These Fish Have Legs—and They Can Use Them to Taste Prey

Sea robins have “the body of a fish, the wings of a bird and multiple legs like a crab”

Fish with feathery fins and little legs against a black backdrop
Some species of sea robins, such as Prionotus carolinus, use their leg-like appendages to dig out and taste prey beneath the sand.  Anik Grearson

David Kingsley was walking through a small Massachusetts aquarium one day when he spotted an animal that stopped him in his tracks: an unusual-looking fish that had six leg-like appendages and feathery fins protruding from its body. Called a sea robin, the fish reminded Kingsley of a centaur, the mythical creature that’s half-horse, half-man.

"The sea robins on display completely spun my head around because they had the body of a fish, the wings of a bird and multiple legs like a crab,” Kingsley, a developmental biologist at Stanford University, tells CNN’s Ashley Strickland.

“I’d never seen a fish that looked like it was made of body parts from many different types of animals,” he adds.

He was so intrigued that he decided to spend some time investigating these strange creatures. Why do sea robins have legs? How do they use them? And how did the fish evolve these adaptations?

Kingsley and his collaborators have come up with some possible answers to these and other questions, which they describe this week in two new studies in the journal Current Biology.

Sea robins use their leg-like appendages to move around on the ocean floor, alternating between walking and swimming based on whatever is most efficient, the researchers find. They can move each leg individually, which sets them apart from other fish species that use their fins to walk or perch.

Some species of sea robins, such as Prionotus carolinus, also use their legs to dig up prey buried in the sand. (They’re so good at hunting that other fish are known to opportunistically follow them around.)

When the researchers took a closer look, they saw that the legs of these digging fish were covered in sensory bumps called papillae, similar to human taste buds. They also learned that the papillae have taste receptor molecules, similar to those found in the human digestive tract.

In laboratory experiments, the team confirmed that the digging fish were using their legs to sense buried prey’s chemicals—they weren’t just using them to blindly feel around for something to eat.

These fish use legs to taste the seafloor (link in description)

This discovery wasn’t necessarily a surprise, as other types of fish, such as goatfish and catfish, have taste receptors on the barbels that protrude from their heads.

“As mammals, we’re biased to think that taste buds lie only in the mouth,” says Neil Shubin, an evolutionary biologist at the University of Chicago who was not involved with the new research, to the New York Times’ Sofia Quaglia. “What would our world be like if we could taste with our hands?
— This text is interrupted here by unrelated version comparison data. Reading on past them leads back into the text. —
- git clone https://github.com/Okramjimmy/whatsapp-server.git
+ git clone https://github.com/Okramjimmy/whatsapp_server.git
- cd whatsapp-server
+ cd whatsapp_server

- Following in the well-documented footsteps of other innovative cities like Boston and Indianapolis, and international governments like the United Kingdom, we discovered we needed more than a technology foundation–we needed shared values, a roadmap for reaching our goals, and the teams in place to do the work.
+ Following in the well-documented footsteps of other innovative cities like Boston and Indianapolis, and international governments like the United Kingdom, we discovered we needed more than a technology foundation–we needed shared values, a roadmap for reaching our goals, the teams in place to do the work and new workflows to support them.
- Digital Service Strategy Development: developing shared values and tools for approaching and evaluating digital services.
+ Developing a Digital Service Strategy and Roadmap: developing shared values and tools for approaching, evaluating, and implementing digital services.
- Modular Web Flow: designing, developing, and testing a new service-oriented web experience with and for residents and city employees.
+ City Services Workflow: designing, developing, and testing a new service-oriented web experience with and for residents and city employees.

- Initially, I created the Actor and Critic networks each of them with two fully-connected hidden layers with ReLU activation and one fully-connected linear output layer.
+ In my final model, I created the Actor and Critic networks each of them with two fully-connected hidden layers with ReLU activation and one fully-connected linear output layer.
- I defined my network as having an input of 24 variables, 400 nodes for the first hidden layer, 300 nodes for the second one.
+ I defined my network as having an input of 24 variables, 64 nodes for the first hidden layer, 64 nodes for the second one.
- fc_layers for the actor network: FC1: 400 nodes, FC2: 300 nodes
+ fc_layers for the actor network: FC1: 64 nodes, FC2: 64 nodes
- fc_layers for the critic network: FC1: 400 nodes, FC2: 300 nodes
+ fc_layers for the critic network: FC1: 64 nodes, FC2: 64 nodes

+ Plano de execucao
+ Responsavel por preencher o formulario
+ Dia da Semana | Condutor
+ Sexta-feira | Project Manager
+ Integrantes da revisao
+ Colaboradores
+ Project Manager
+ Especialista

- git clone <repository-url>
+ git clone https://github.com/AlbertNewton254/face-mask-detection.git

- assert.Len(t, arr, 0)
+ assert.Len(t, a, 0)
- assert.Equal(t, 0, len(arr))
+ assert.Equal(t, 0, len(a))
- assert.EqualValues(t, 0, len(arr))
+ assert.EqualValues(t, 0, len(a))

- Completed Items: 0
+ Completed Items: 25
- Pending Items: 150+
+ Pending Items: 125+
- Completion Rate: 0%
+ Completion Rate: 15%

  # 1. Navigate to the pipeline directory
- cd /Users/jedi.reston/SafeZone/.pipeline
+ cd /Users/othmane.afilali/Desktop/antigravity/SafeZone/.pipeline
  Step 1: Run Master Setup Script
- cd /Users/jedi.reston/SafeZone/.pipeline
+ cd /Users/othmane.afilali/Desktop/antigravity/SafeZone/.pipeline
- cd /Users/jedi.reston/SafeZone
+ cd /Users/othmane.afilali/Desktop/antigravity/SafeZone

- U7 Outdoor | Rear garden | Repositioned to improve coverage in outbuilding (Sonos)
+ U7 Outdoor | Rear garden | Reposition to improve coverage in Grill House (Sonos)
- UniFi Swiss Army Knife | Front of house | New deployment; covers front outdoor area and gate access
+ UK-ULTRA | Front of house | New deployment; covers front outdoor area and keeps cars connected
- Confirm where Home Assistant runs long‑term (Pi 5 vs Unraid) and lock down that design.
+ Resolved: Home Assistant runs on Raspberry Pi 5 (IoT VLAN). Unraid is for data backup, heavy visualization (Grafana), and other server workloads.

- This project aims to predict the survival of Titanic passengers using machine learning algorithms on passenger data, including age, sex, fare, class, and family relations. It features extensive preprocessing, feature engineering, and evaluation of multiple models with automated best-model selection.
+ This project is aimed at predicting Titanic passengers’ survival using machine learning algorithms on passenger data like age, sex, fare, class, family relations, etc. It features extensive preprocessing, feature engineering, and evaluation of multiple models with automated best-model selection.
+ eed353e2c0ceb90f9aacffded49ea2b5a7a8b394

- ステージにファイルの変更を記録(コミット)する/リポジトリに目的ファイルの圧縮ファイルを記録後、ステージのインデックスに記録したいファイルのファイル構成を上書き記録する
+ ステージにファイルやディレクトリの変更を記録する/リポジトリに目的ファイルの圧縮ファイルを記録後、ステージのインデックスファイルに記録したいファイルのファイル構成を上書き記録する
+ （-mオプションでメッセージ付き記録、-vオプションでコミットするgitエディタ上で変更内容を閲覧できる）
Getting an ice cream cone, or eating a slice of pizza, would be a whole new experience.”

By sequencing the fish’s genome and using CRISPR gene editing techniques, researchers were also able to identify the gene that’s responsible for their legs, tbx3a. This gene has been around for hundreds of millions of years; a variation of it is also responsible for producing limbs in humans.

“It’s normally expressed in a particular local domain of fin and limb buds in a whole range of animals from fish to mammals,” Kingsley tells NewScientist’s James Woodford. “This is an excellent example of making new body parts by modifying old, shared tools.”

Since only some species of sea robins use their legs to dig and taste food, this suggests that the legs probably evolved for locomotion first. Then, most likely, a few species continued evolving and developed the ability to also use their limbs to find and perceive food. This split likely occurred sometime within the last 10 to 20 million years, which is fairly recent in evolutionary timescales, per CNN.

“This is a fish that grew legs using the same genes that contribute to the development of our limbs and then repurposed these legs to find prey using the same genes our tongues use to taste food—pretty wild,” says Nicholas Bellono, a molecular and cellular biologist at Harvard University who co-authored the studies, in a statement.